Work instructions> Find the line containing "graanuleid manustada nasogastraal- või gastrostoomiasondi kaudu." in the material below, then please transcribe it and each line after it exactly, without the pictures.

Provided records>
= = = = =

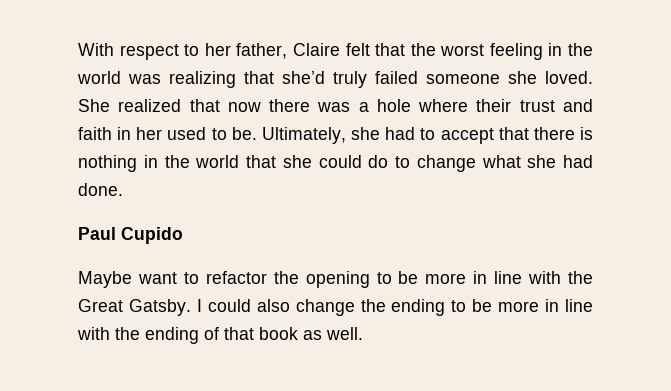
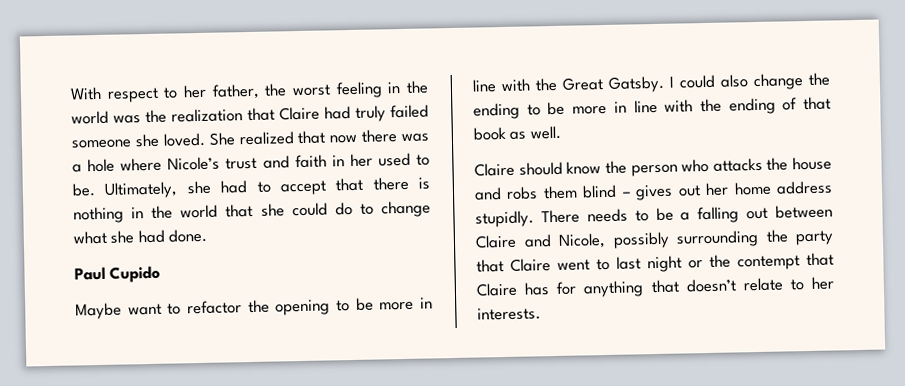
- With respect to her father, Claire felt that the worst feeling in the world was realizing that she’d truly failed someone she loved.
+ With respect to her father, the worst feeling in the world was the realization that Claire had truly failed someone she loved.
- She realized that now there was a hole where their trust and faith in her used to be.
+ She realized that now there was a hole where Nicole’s trust and faith in her used to be.
+ Claire should know the person who attacks the house and robs them blind – gives out her home address stupidly. There needs to be a falling out between Claire and Nicole, possibly surrounding the party that Claire went to last night or the contempt that Claire has for anything that doesn’t relate to her interests.

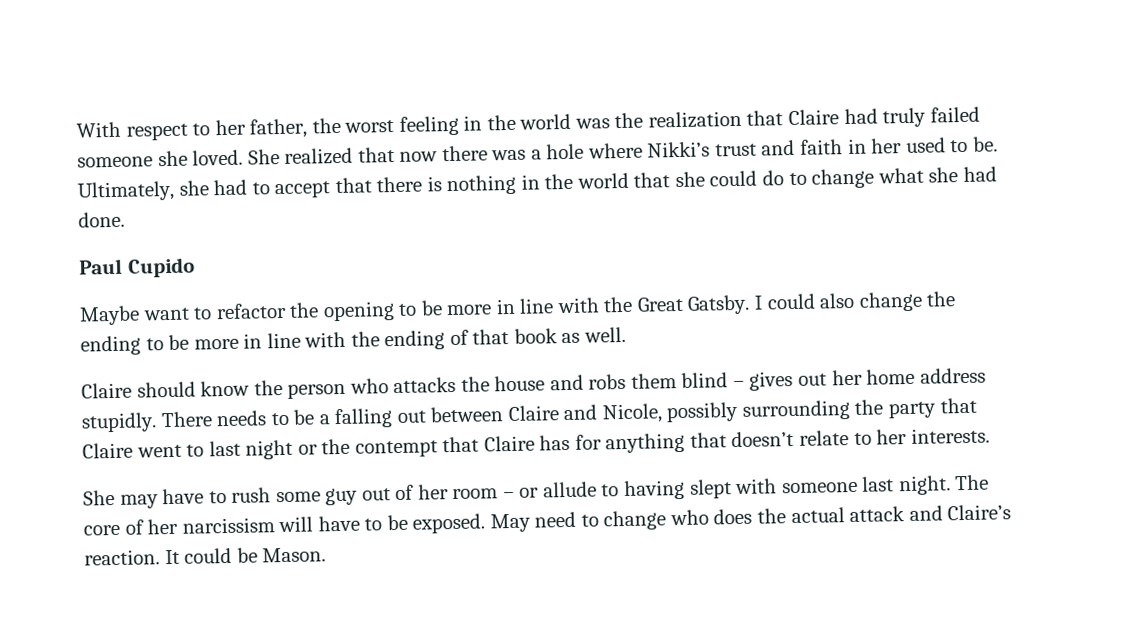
- She realized that now there was a hole where Nicole’s trust and faith in her used to be.
+ She realized that now there was a hole where Nikki’s trust and faith in her used to be.
+ She may have to rush some guy out of her room – or allude to having slept with someone last night. The core of her narcissism will have to be exposed. May need to change who does the actual attack and Claire’s reaction. It could be Mason.

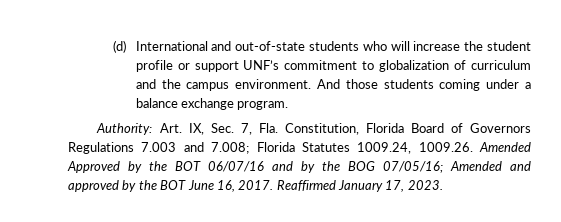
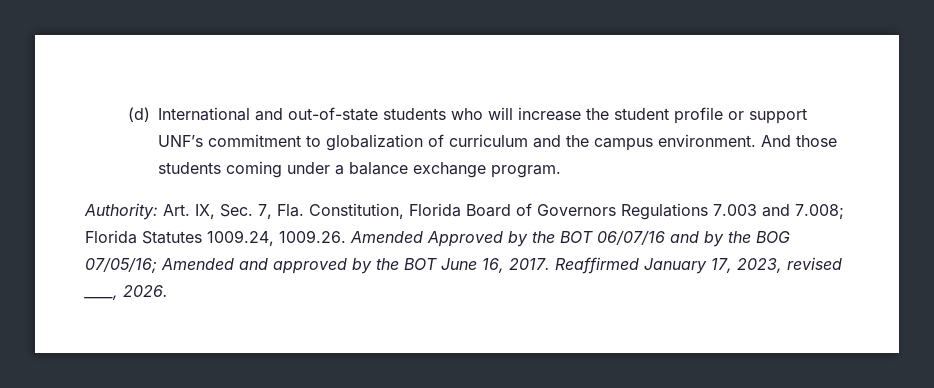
- Reaffirmed January 17, 2023.
+ Reaffirmed January 17, 2023, revised ____, 2026.

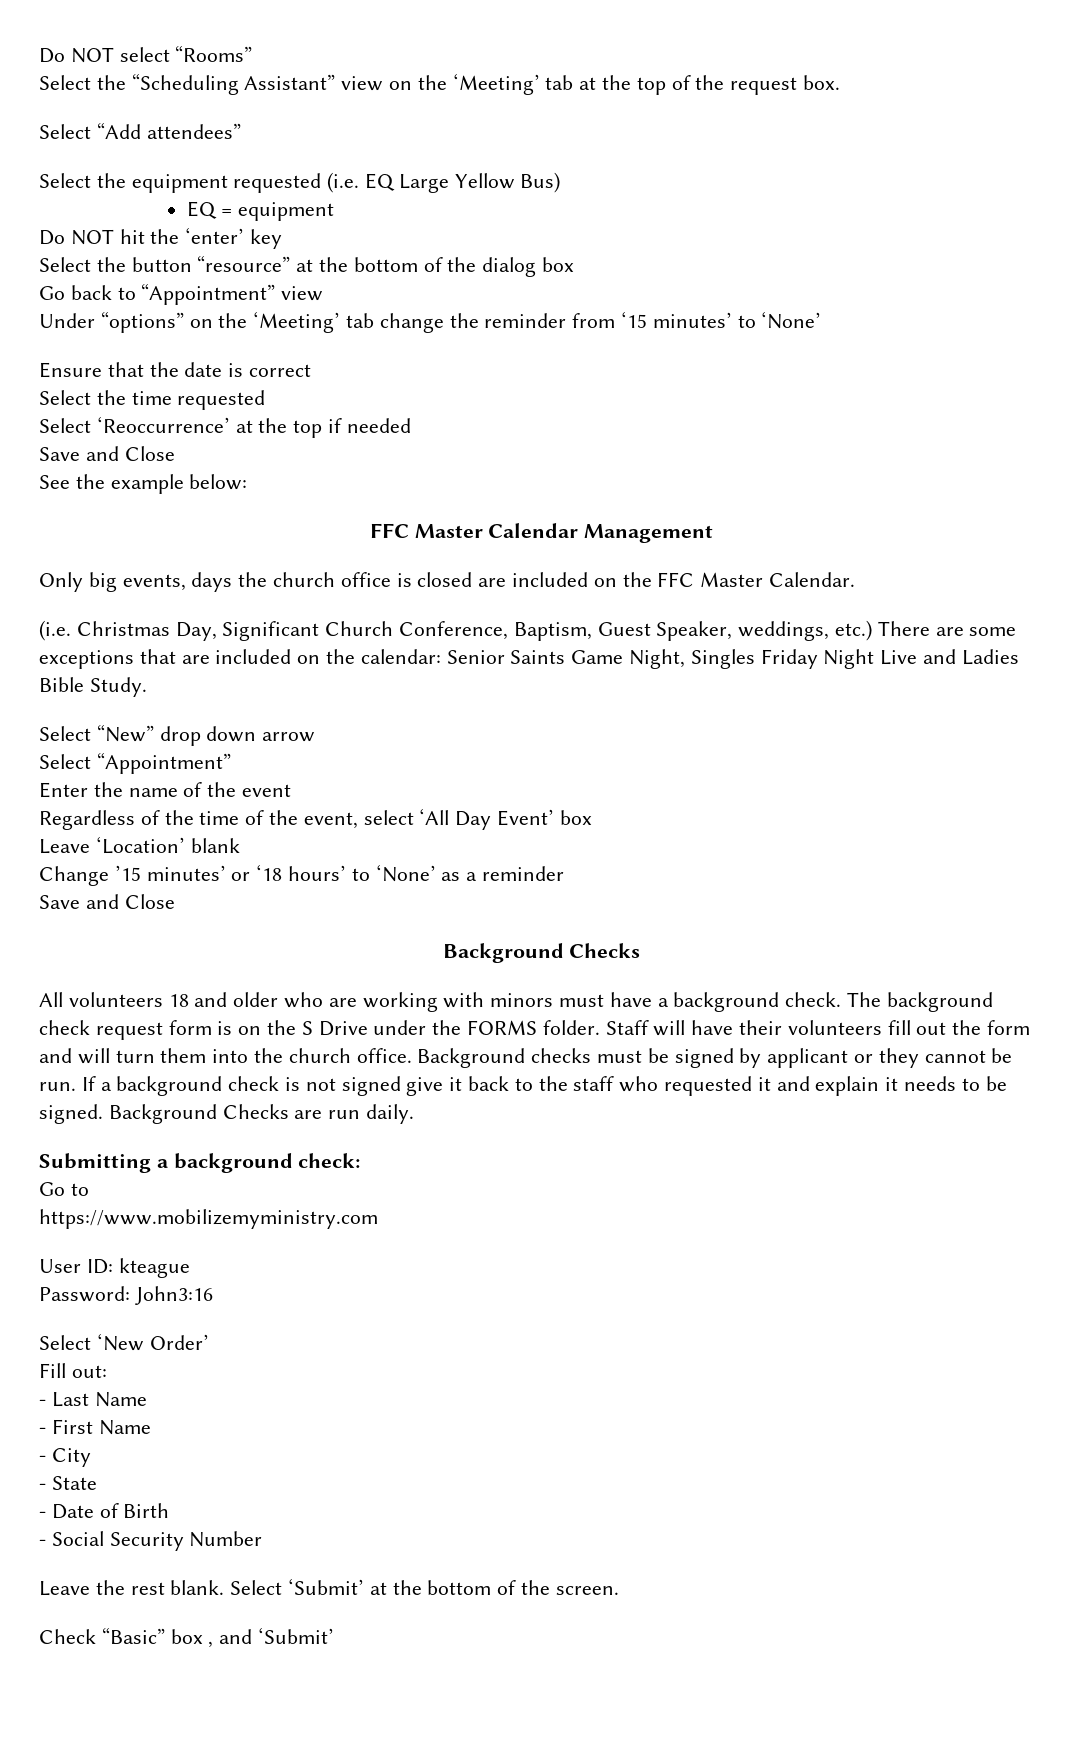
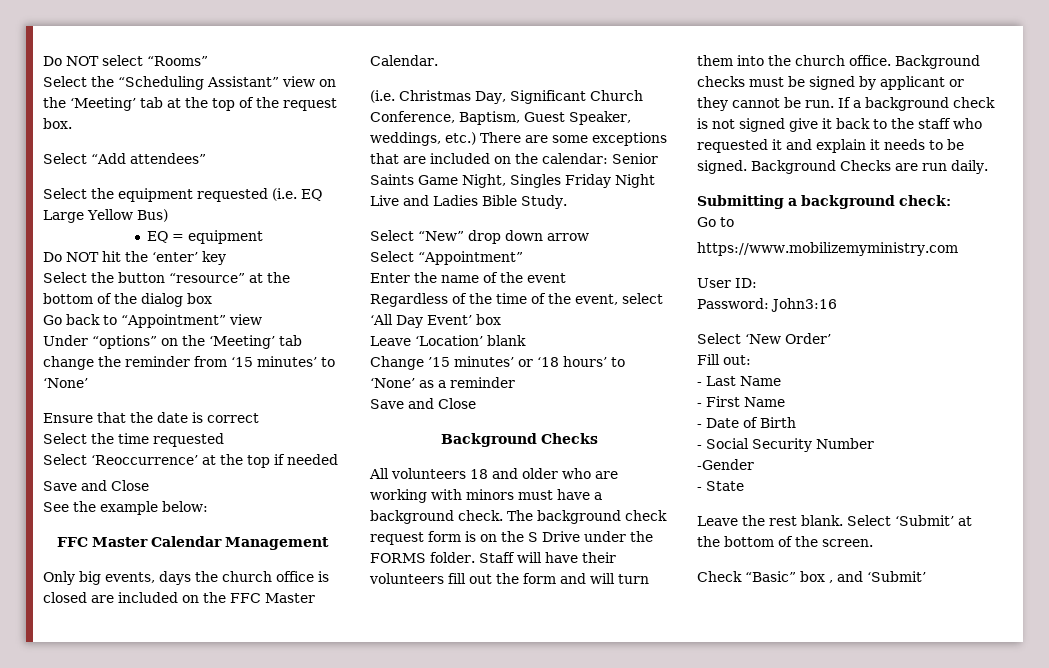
- User ID: kteague
+ User ID:
- - City
- - State
+ -Gender
+ - State

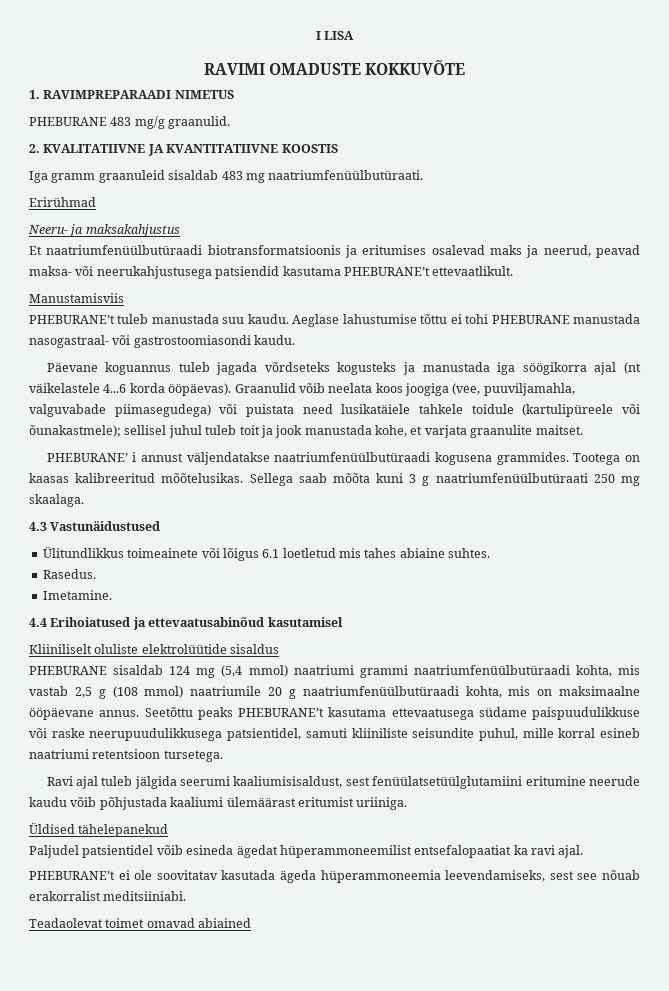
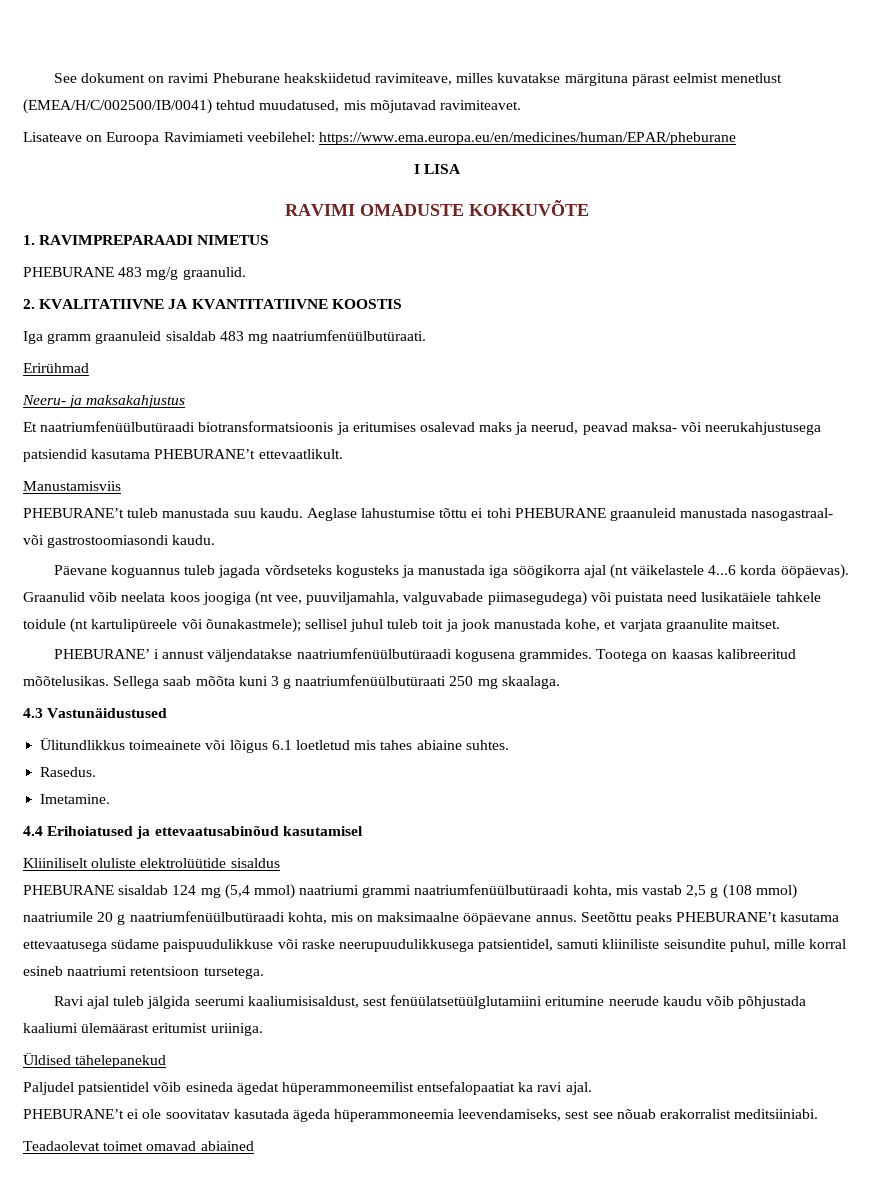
+ See dokument on ravimi Pheburane heakskiidetud ravimiteave, milles kuvatakse märgituna pärast eelmist menetlust (EMEA/H/C/002500/IB/0041) tehtud muudatused, mis mõjutavad ravimiteavet.
+ Lisateave on Euroopa Ravimiameti veebilehel: https://www.ema.europa.eu/en/medicines/human/EPAR/pheburane
- Aeglase lahustumise tõttu ei tohi PHEBURANE manustada nasogastraal- või gastrostoomiasondi kaudu.
+ Aeglase lahustumise tõttu ei tohi PHEBURANE graanuleid manustada nasogastraal- või gastrostoomiasondi kaudu.
- Graanulid võib neelata koos joogiga (vee, puuviljamahla, valguvabade piimasegudega) või puistata need lusikatäiele tahkele toidule (kartulipüreele või õunakastmele); sellisel juhul tuleb toit ja jook manustada kohe, et varjata graanulite maitset.
+ Graanulid võib neelata koos joogiga (nt vee, puuviljamahla, valguvabade piimasegudega) või puistata need lusikatäiele tahkele toidule (nt kartulipüreele või õunakastmele); sellisel juhul tuleb toit ja jook manustada kohe, et varjata graanulite maitset.

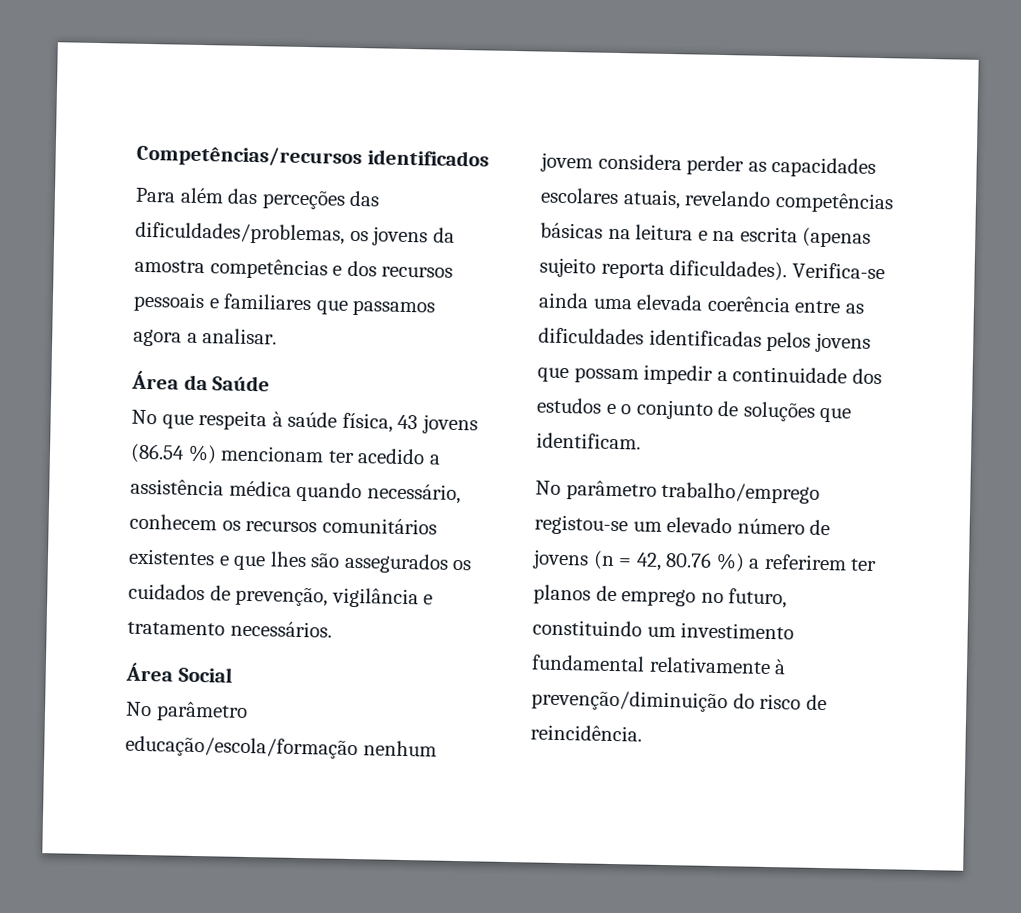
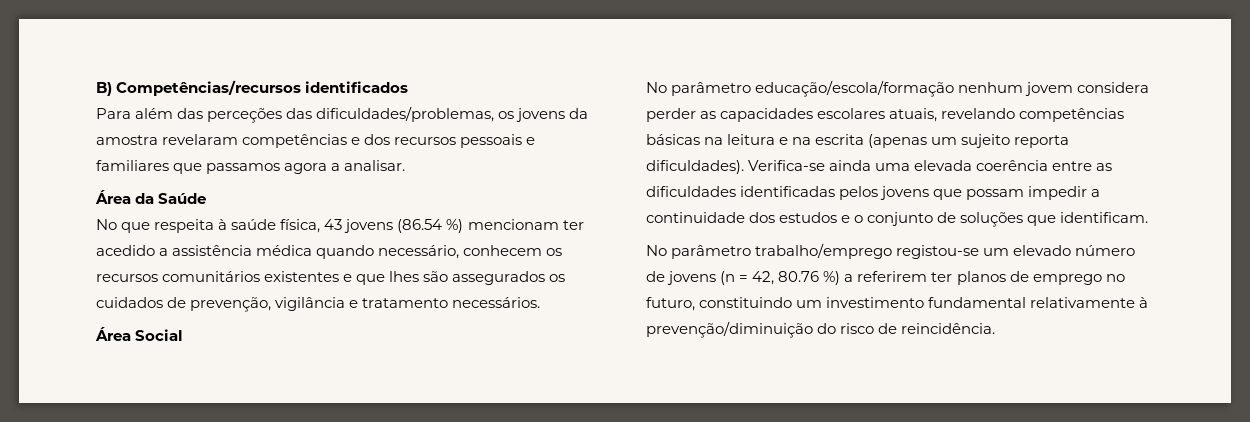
- Competências/recursos identificados
+ B) Competências/recursos identificados
- Para além das perceções das dificuldades/problemas, os jovens da amostra competências e dos recursos pessoais e familiares que passamos agora a analisar.
+ Para além das perceções das dificuldades/problemas, os jovens da amostra revelaram competências e dos recursos pessoais e familiares que passamos agora a analisar.
- No parâmetro educação/escola/formação nenhum jovem considera perder as capacidades escolares atuais, revelando competências básicas na leitura e na escrita (apenas sujeito reporta dificuldades).
+ No parâmetro educação/escola/formação nenhum jovem considera perder as capacidades escolares atuais, revelando competências básicas na leitura e na escrita (apenas um sujeito reporta dificuldades).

= = = = =

Task output>
+ Aeglase lahustumise tõttu ei tohi PHEBURANE graanuleid manustada nasogastraal- või gastrostoomiasondi kaudu.
- Graanulid võib neelata koos joogiga (vee, puuviljamahla, valguvabade piimasegudega) või puistata need lusikatäiele tahkele toidule (kartulipüreele või õunakastmele); sellisel juhul tuleb toit ja jook manustada kohe, et varjata graanulite maitset.
+ Graanulid võib neelata koos joogiga (nt vee, puuviljamahla, valguvabade piimasegudega) või puistata need lusikatäiele tahkele toidule (nt kartulipüreele või õunakastmele); sellisel juhul tuleb toit ja jook manustada kohe, et varjata graanulite maitset.

- Competências/recursos identificados
+ B) Competências/recursos identificados
- Para além das perceções das dificuldades/problemas, os jovens da amostra competências e dos recursos pessoais e familiares que passamos agora a analisar.
+ Para além das perceções das dificuldades/problemas, os jovens da amostra revelaram competências e dos recursos pessoais e familiares que passamos agora a analisar.
- No parâmetro educação/escola/formação nenhum jovem considera perder as capacidades escolares atuais, revelando competências básicas na leitura e na escrita (apenas sujeito reporta dificuldades).
+ No parâmetro educação/escola/formação nenhum jovem considera perder as capacidades escolares atuais, revelando competências básicas na leitura e na escrita (apenas um sujeito reporta dificuldades).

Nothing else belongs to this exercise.